Od dłuższego czasu zmierzałem w tym kierunku, stawiałem kolejne kroki. Nagrałem bas. Przychodzi kumpel, basista, i mówi: "O, fajny bas". No to zabieram się za gitary elektryczne... I tak krok po kroku, doszło do tego, że nagrałem całą płytę sam.

Oczywiście, fajnie byłoby mieć kumpla, który mógłby siedzieć w studiu, słuchać tego, co powstaje i raz na jakiś czas mówić: "Słuchaj, jakbyś to zrobił tak i tak, byłoby jeszcze fajniej". To na pewno byłoby miłe, ale u mnie na prowincji nie ma znanych zespołów i nikt taki mnie w studiu nie odwiedza.

Tytuł płyty, pozornie niewinny, to nawiązanie do poezji Stanisława Grochowiaka, prawda?

Grochowiak to ziomal.
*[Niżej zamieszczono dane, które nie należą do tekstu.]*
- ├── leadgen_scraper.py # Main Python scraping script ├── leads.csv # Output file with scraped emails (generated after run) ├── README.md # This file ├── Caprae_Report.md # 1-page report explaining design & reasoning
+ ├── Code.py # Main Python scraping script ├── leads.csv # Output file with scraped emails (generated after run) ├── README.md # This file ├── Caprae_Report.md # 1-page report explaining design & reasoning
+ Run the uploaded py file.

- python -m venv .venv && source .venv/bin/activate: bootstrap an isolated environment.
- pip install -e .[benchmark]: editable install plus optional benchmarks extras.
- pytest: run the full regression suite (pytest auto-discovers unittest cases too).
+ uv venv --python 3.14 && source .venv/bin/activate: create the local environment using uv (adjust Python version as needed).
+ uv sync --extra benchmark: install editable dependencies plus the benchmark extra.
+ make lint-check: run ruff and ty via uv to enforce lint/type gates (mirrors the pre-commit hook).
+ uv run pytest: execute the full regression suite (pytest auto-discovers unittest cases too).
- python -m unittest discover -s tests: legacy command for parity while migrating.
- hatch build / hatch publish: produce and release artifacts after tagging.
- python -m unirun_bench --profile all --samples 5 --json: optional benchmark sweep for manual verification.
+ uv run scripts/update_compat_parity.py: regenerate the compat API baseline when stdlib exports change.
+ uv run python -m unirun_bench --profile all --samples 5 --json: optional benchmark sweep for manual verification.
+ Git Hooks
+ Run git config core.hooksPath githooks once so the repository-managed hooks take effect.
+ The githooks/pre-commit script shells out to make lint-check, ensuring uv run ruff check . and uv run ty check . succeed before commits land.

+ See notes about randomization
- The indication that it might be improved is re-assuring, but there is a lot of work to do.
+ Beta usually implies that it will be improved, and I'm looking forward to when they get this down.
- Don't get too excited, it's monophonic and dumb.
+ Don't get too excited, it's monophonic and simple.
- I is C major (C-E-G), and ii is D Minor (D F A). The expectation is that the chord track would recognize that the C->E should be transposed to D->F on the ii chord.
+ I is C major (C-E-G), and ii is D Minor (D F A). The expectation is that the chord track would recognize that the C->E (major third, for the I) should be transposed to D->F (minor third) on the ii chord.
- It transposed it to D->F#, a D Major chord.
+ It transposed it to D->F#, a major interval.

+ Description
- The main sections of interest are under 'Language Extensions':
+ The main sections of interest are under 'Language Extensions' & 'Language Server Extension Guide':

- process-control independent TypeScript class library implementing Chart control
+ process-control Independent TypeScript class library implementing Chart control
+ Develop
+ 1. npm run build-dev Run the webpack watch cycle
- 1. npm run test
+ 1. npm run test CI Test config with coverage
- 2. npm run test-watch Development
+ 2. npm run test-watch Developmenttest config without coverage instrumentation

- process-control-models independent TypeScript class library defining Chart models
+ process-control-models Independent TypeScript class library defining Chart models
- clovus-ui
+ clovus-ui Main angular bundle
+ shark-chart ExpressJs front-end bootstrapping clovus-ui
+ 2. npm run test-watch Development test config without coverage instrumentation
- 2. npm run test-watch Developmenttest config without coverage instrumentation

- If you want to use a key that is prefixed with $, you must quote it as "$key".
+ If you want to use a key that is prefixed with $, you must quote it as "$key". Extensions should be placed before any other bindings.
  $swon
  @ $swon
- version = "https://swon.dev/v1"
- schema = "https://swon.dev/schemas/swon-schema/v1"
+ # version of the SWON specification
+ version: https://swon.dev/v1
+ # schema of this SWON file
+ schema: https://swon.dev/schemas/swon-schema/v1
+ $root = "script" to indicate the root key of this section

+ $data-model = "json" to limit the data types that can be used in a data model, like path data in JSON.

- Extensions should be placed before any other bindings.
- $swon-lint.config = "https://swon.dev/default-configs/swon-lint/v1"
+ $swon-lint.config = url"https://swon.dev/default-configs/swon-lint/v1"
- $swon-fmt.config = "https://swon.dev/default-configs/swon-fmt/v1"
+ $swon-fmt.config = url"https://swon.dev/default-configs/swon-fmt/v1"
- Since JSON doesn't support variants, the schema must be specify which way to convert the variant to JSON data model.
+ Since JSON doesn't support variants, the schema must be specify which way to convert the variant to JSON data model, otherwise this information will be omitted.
Urodził się w Lesznie, umarł niestety w Warszawie...

Kolejny powód, żeby się do Warszawy nie przeprowadzać.

A wiesz, że tak? Nawet wiem gdzie mieszkał, na którym zakątku Pragi, i jakbym się miał tam sprowadzić, to w dwa miesiące pożegnałbym się ze światem...

U Grochowiaka to było akurat "Rozbieranie do snu". W swoim wierszu pozbywał się po kolei organów w służbie śmierci, ale kiedy myślałem o tym, przyszło mi do głowy, że nasze życie jest właściwie ubieraniem się do snu. Daremnie zdobywamy nowe doświadczenia, uczymy się, konstruujemy swój świat, gromadzimy te wszystkie rzeczy materialne i duchowe. Niczym zegarmistrz światła purpurowy nakręcamy to wszystko, nastawiamy, składamy, montujemy, łączymy na swój sposób, a potem przychodzi finał. Dla wszystkich ten sam, bardzo demokratyczny.

Mroczne i pesymistyczne przesłanie. Nie nazbyt mroczne w ustach grzecznego chłopca od ładnych piosenek?

Trudno, myślę, że świat jakoś sobie z tym poradzi (śmiech).

Rozumiem, że ten stereotyp grzecznego chłopca nie bardzo cię uwiera?

Czasem uwiera. Strasznie i ogromnie. Na szczęście sam jestem sobie winien. Myślę jednak, że ani ja, ani moje piosenki nie jesteśmy jakoś szczególnie grzeczni. Stereotyp to uproszczenie, ale to nie ja je poczyniłem. Piosenek trzeba słuchać a nie myśleć o nich.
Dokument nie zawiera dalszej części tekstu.